管线中第 2 步（PreToolUse）和第 5 步（PostToolUse）的 Hooks 不是简单的"自定义逻辑"——它们有四种精确的能力：

**PreToolUse Hooks 四种能力**：
1. **修改输入**：在工具执行前调整参数
2. **提供额外上下文**：注入 attachment message
3. **阻断执行**：返回 block 信号，工具直接不执行
4. **影响权限决策**：通过 `resolveHookPermissionDecision()` 向权限系统提供 allow/block/ask 建议——但注意，hook 的 allow **不等于无条件放行**，权限系统仍会执行后续的 `checkRuleBasedPermissions()`（源码 `toolHooks.ts:373`）

**PostToolUse Hooks 四种能力**：
1. **追加消息**：返回 `AttachmentMessage`，注入额外信息到下一轮上下文
2. **修改结果**：改写工具输出（特别是 MCP 工具的 `updatedMCPToolOutput`）
3. **阻断继续推进**：返回 `hook_stopped_continuation` 控制信号——心跳循环看到这个信号后停止继续，即使模型还想调用更多工具
4. **失败路径治理**：`PostToolUseFailure` hooks 让工具执行失败也能被 hooks 捕获和处理，而不是直接抛异常

> **🔑 关键设计**：Hooks **不短路权限系统**。即使 PreToolUse hook 返回 `allow`，权限检查仍会继续执行。这是一个刻意的安全设计——hooks 提供的是"建议"而非"裁决"。

---

## 7. MCP 工具：外交使节带来的新能力

MCP（Model Context Protocol）服务器可以注册新工具。这些工具以 `mcp__服务器名__工具名` 的格式出现在工具列表中。

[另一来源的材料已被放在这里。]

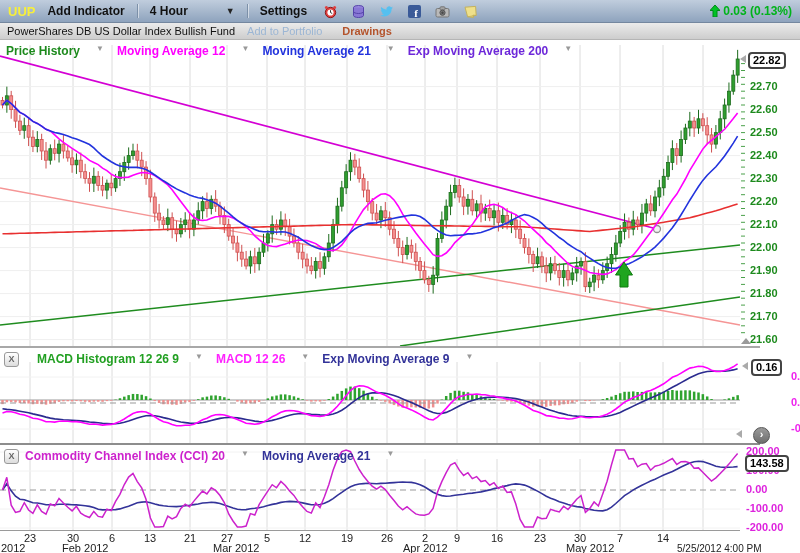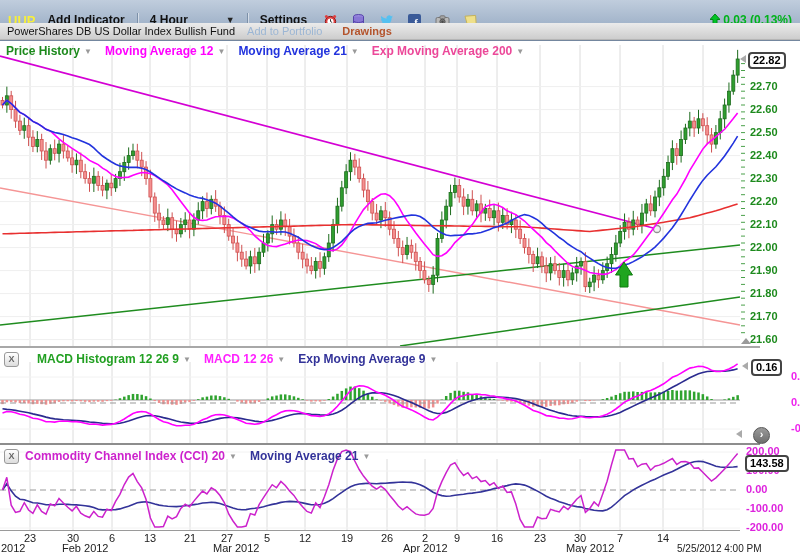"UUP" .toolbar { height: 41px -> 23px }
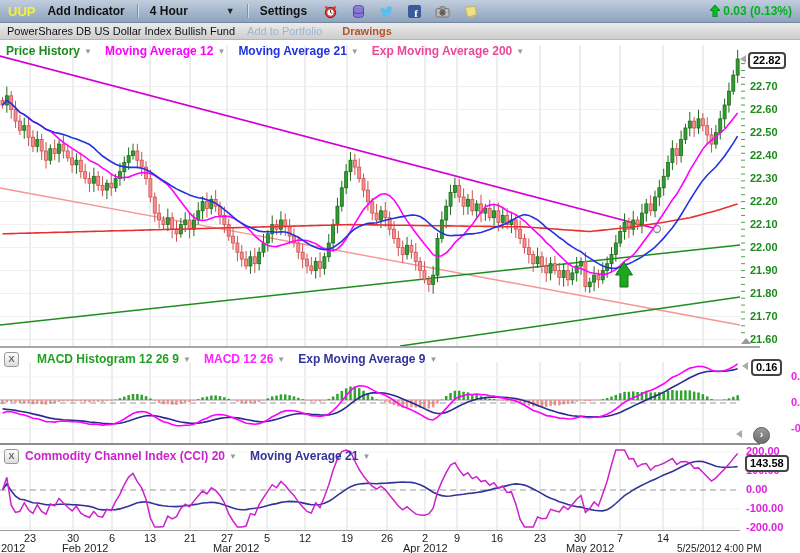"Price History" .hdr-item { align-items: center -> none; gap: 4px -> 16px }
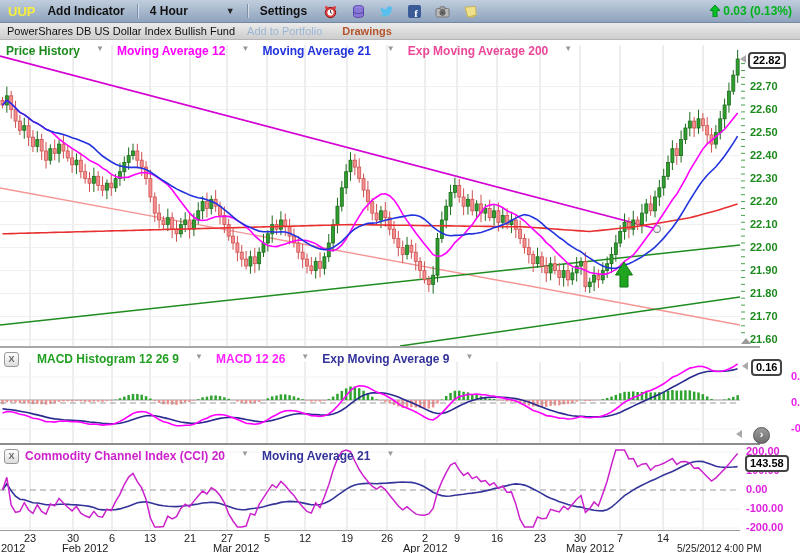"Exp Moving Average 200" span { color: #ec4899 -> #6d28d9 }
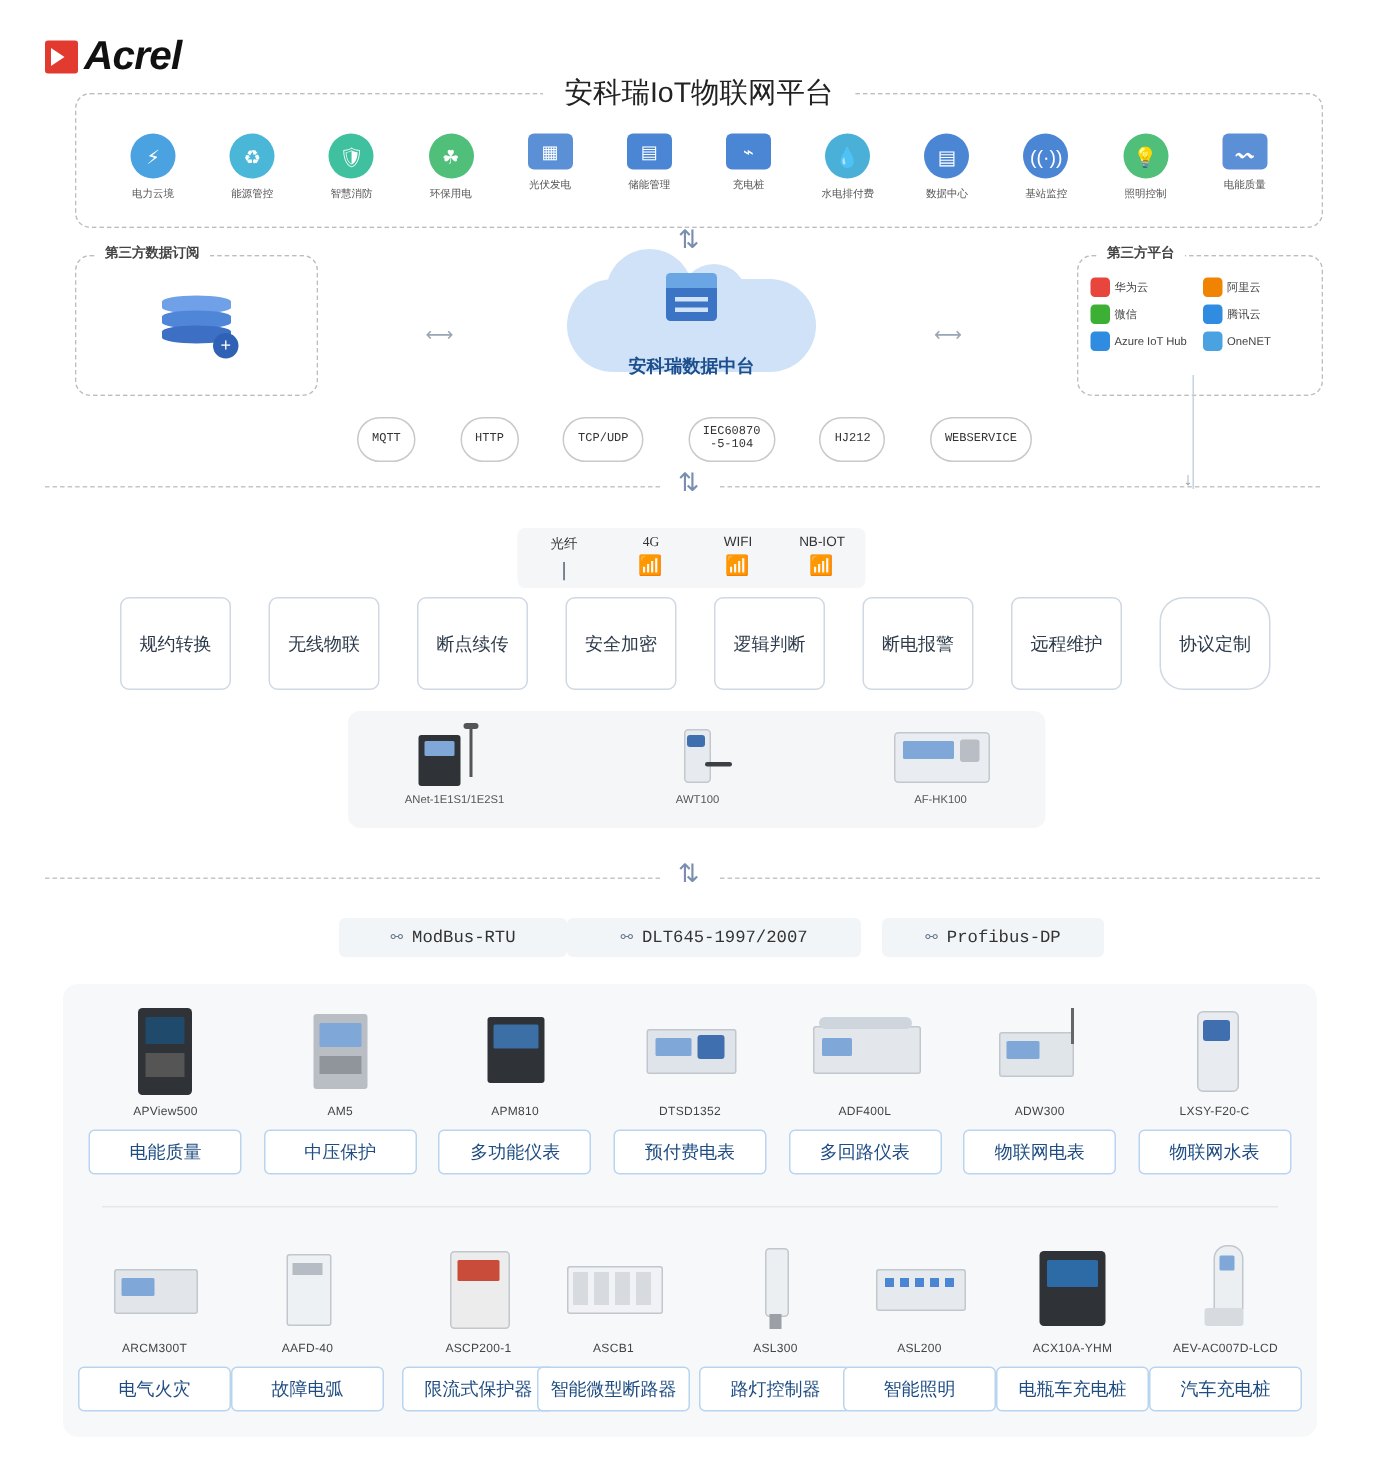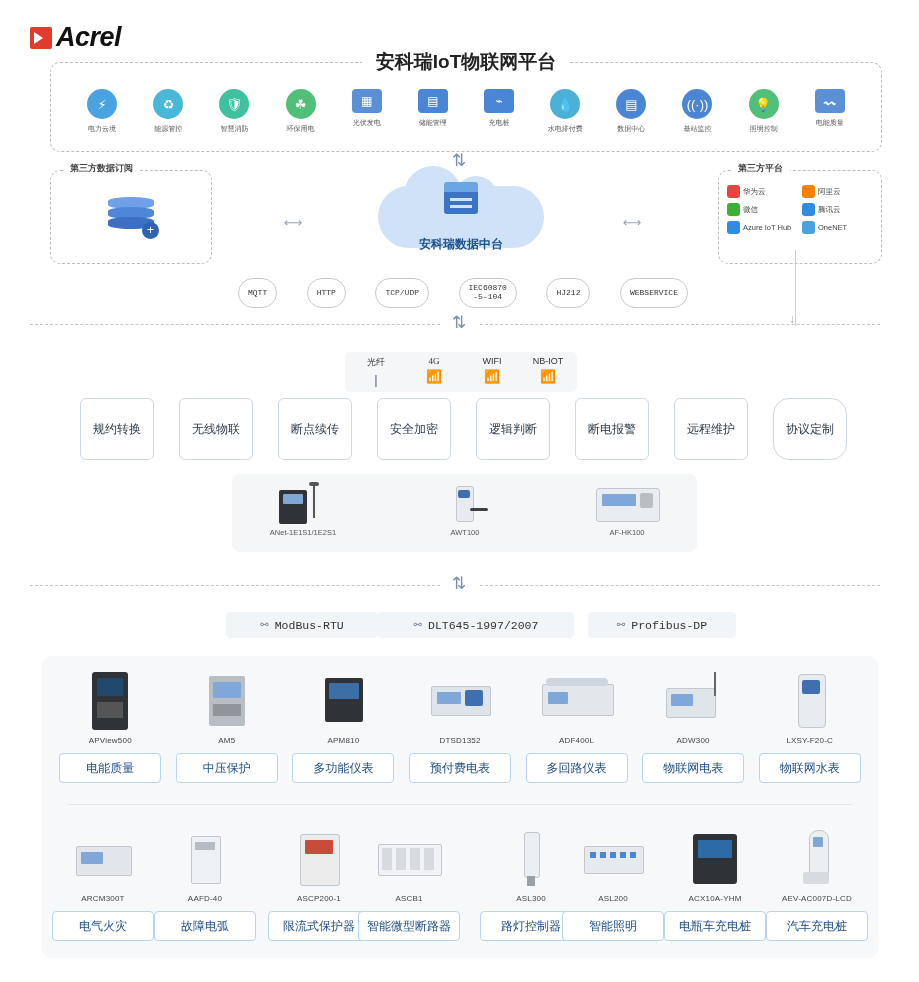"安科瑞IoT物联网平台" .platform-title span { font-weight: bold -> normal }
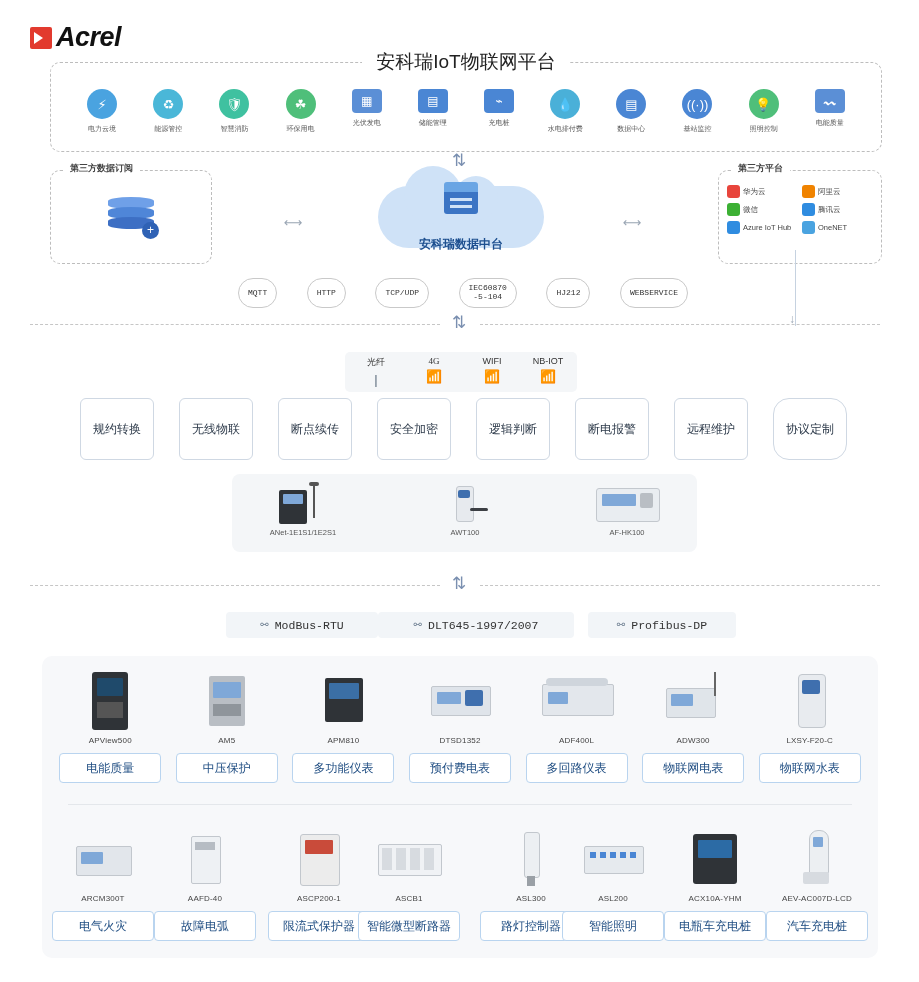"ASL300" div.pcell { left: 430px -> 416px }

从系统的视角看，MCP 工具和内置工具走**完全相同的管线**——输入验证、权限检查、执行、结果序列化。唯一的区别是执行阶段：内置工具在本地进程内执行，MCP 工具通过 JSON-RPC 发送到外部服务器执行。"本地和远程工具共享统一接口"是分布式系统的标准做法（如 gRPC 的 location transparency），但在 AI Agent 领域这还是较新的实践——MCP 本身是 Anthropic 主导的开放标准，Claude Code 作为第一方产品天然深度集成并不意外。更值得关注的是 MCP 的**开放生态意义**——它定义了一个厂商中立的工具接口协议，使得第三方开发者可以编写一次工具服务器、接入任何支持 MCP 的 AI 客户端，而不是被绑定到某一个产品的私有扩展 API 上。

> **🔑 OS 类比：** MCP 工具就像**外卖服务**——你在 App 上下单（接口一样），但食物是在远处的餐厅制作的，做好后送到你手上。界面相同，执行地点不同。

**安全含义**：MCP 工具的权限默认比内置工具严格——因为外部服务器不在本地控制范围内。企业管理员可以通过 `allowedDomains`（域名白名单）和 `strictPluginOnlyCustomization`（严格插件限制）来控制哪些 MCP 服务器可以连接。

---

## 8. 延迟加载工具（Deferred Tools）

不是所有工具的 schema 都需要在启动时加载。`isDeferred` 标记的工具只在 AI 需要时才获取完整 schema。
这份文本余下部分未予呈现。